What you should do
Your task is to set down the line containing "Cherry of Charway</div>" and every later line of the entries, word for word, including the last.

[Source records]
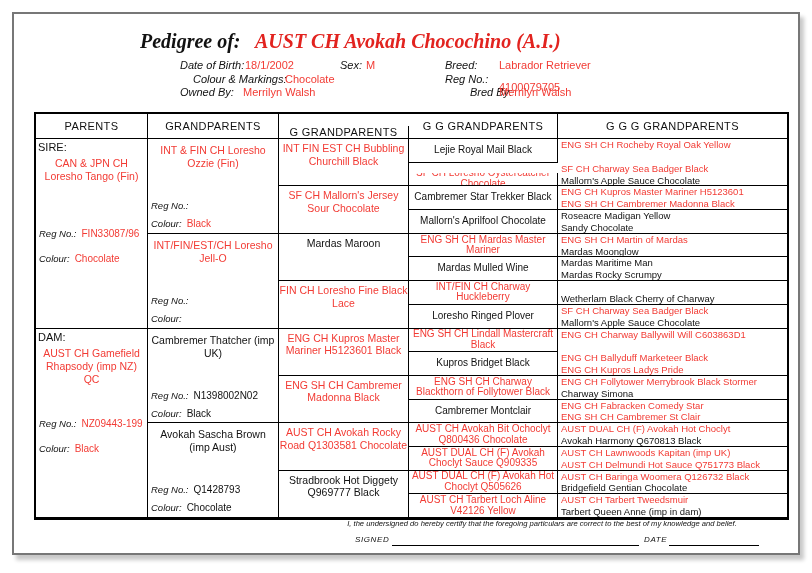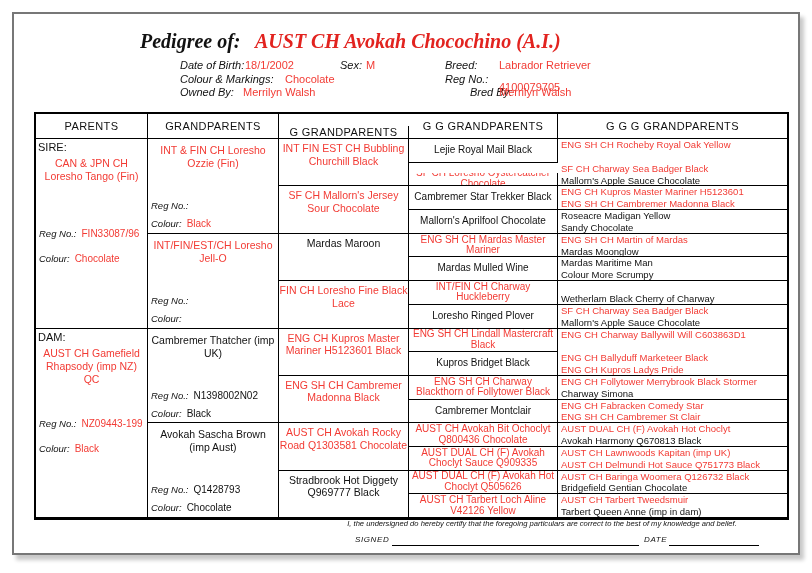--- a/index.html
+++ b/index.html
@@ -68,7 +68,7 @@
   <div class="abs ival" style="left:352px;top:45px">M</div>
   <div class="abs ilabel" style="left:431px;top:45px">Breed:</div>
   <div class="abs ival" style="left:485px;top:45px">Labrador Retriever</div>
-  <div class="abs ilabel" style="left:166px;top:58.5px">Colour &amp; Markings:</div>
+  <div class="abs ilabel" style="left:179px;top:58.5px">Colour &amp; Markings:</div>
   <div class="abs ival" style="left:271px;top:58.5px">Chocolate</div>
   <div class="abs ilabel" style="left:431px;top:58.5px">Reg No.:</div>
   <div class="abs ival" style="left:485px;top:67px">4100079705</div>

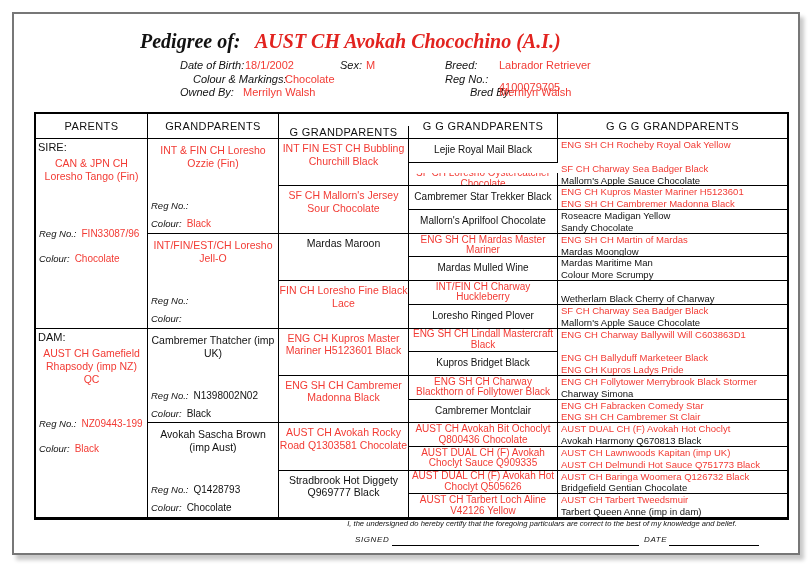--- a/index.html
+++ b/index.html
@@ -149,7 +149,7 @@
       <div class="cell gggcell col5 red nobot" style="grid-area: 10 / 5 / span 1;">ENG SH CH Martin of Mardas</div>
       <div class="cell gggcell col5 blk" style="grid-area: 11 / 5 / span 1;">Mardas Moonglow</div>
       <div class="cell gggcell col5 blk nobot" style="grid-area: 12 / 5 / span 1;">Mardas Maritime Man</div>
-      <div class="cell gggcell col5 blk" style="grid-area: 13 / 5 / span 1;">Colour More Scrumpy</div>
+      <div class="cell gggcell col5 blk" style="grid-area: 13 / 5 / span 1;">Mardas Rocky Scrumpy</div>
       <div class="cell gggcell col5 red nobot" style="grid-area: 14 / 5 / span 1; margin-top: 12px;">ENG CH Abbeystead Herons Court</div>
       <div class="cell gggcell col5 blk" style="grid-area: 15 / 5 / span 1;">Wetherlam Black Cherry of Charway</div>
       <div class="cell gggcell col5 red nobot" style="grid-area: 16 / 5 / span 1;">SF CH Charway Sea Badger Black</div>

Answer for this exercise
       <div class="cell gggcell col5 blk" style="grid-area: 15 / 5 / span 1;">Wetherlam Black Cherry of Charway</div>
       <div class="cell gggcell col5 red nobot" style="grid-area: 16 / 5 / span 1;">SF CH Charway Sea Badger Black</div>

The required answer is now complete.